● TASK DESCRIPTION
Copy every entry word for word, but skip the pictures.

● RECORDS FOR THE TASK
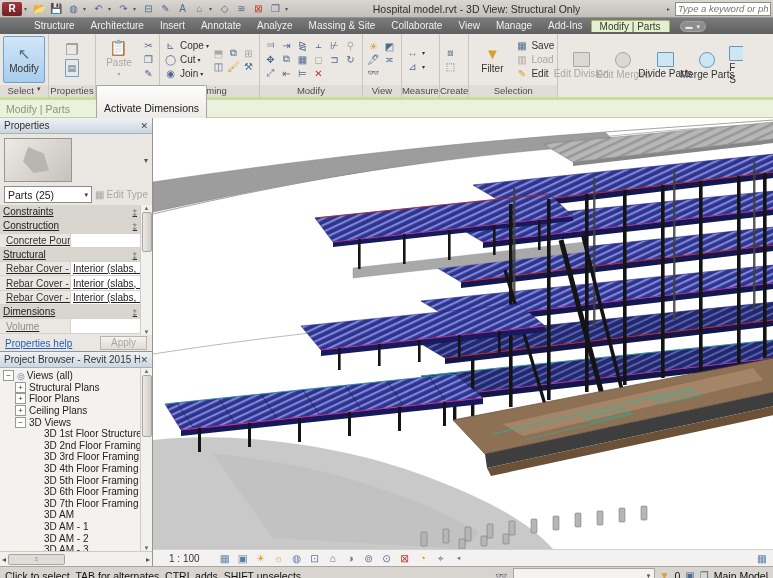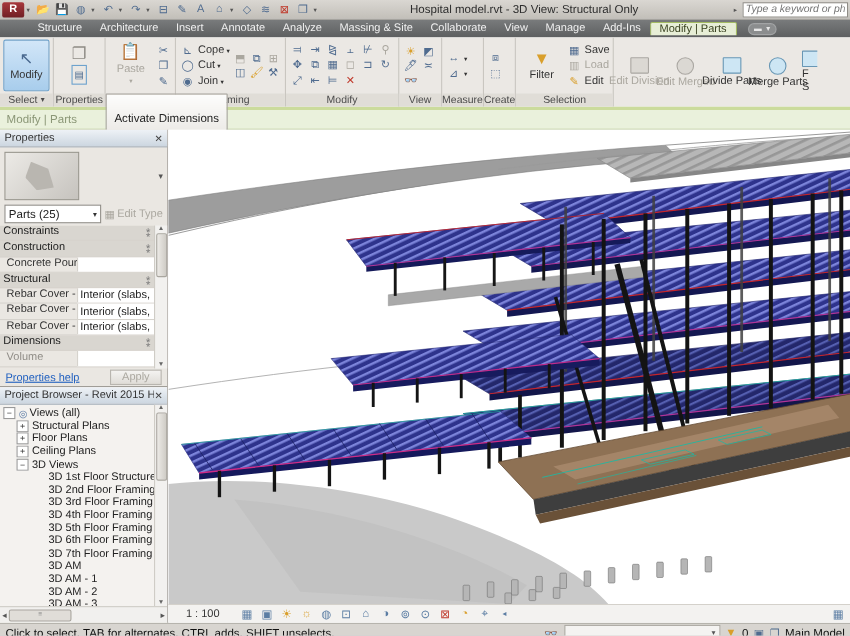--- a/index.html
+++ b/index.html
@@ -33,7 +33,7 @@
   .ribbon{height:63px;background:#ebe8e4;display:flex;overflow:hidden;white-space:nowrap;}
   .panel{display:flex;flex-direction:column;border-right:1px solid #c9c6c0;flex:none;}
   .pbody{flex:1;display:flex;align-items:stretch;gap:2px;padding:2px 3px;}
-  .plabel{height:12px;font-size:9.5px;color:#4a4a4a;background:#e0ddd7;display:flex;align-items:center;
+  .plabel{height:12px;font-size:9.5px;color:#4a4a4a;background:#e0ddd7;display:flex;
     justify-content:center;gap:3px;}
   .bigbtn{width:40px;display:flex;flex-direction:column;align-items:center;justify-content:center;
     font-size:10px;color:#333;gap:1px;text-align:center;line-height:11px;}

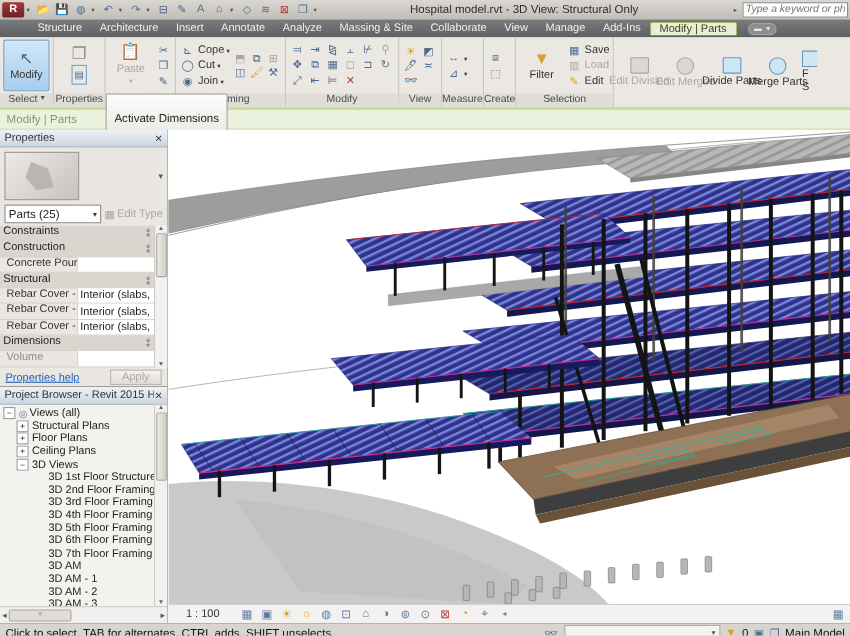--- a/index.html
+++ b/index.html
@@ -77,7 +77,7 @@
   .edittype{display:flex;align-items:center;gap:2px;font-size:10px;}
   .grid{flex:1;display:flex;min-height:0;}
   .gridrows{flex:1;font-size:10px;overflow:hidden;}
-  .gr{display:flex;height:13.3px;border-bottom:1px solid #d6d3cd;}
+  .gr{display:flex;height:13.3px;align-items:center;border-bottom:1px solid #d6d3cd;text-decoration:underline;}
   .gr.group{background:#d9d6d0;padding-left:3px;color:#222;}
   .gr.group .pin{margin-left:auto;margin-right:3px;color:#777;font-size:8px;}
   .gr .lbl{width:64px;padding-left:6px;overflow:hidden;white-space:nowrap;flex:none;color:#333;}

● PROBLEM SOLUTION
--- a/index.html
+++ b/index.html
@@ -33,7 +33,7 @@
   .ribbon{height:63px;background:#ebe8e4;display:flex;overflow:hidden;white-space:nowrap;}
   .panel{display:flex;flex-direction:column;border-right:1px solid #c9c6c0;flex:none;}
   .pbody{flex:1;display:flex;align-items:stretch;gap:2px;padding:2px 3px;}
-  .plabel{height:12px;font-size:9.5px;color:#4a4a4a;background:#e0ddd7;display:flex;align-items:center;
+  .plabel{height:12px;font-size:9.5px;color:#4a4a4a;background:#e0ddd7;display:flex;
     justify-content:center;gap:3px;}
   .bigbtn{width:40px;display:flex;flex-direction:column;align-items:center;justify-content:center;
     font-size:10px;color:#333;gap:1px;text-align:center;line-height:11px;}

--- a/index.html
+++ b/index.html
@@ -77,7 +77,7 @@
   .edittype{display:flex;align-items:center;gap:2px;font-size:10px;}
   .grid{flex:1;display:flex;min-height:0;}
   .gridrows{flex:1;font-size:10px;overflow:hidden;}
-  .gr{display:flex;height:13.3px;border-bottom:1px solid #d6d3cd;}
+  .gr{display:flex;height:13.3px;align-items:center;border-bottom:1px solid #d6d3cd;text-decoration:underline;}
   .gr.group{background:#d9d6d0;padding-left:3px;color:#222;}
   .gr.group .pin{margin-left:auto;margin-right:3px;color:#777;font-size:8px;}
   .gr .lbl{width:64px;padding-left:6px;overflow:hidden;white-space:nowrap;flex:none;color:#333;}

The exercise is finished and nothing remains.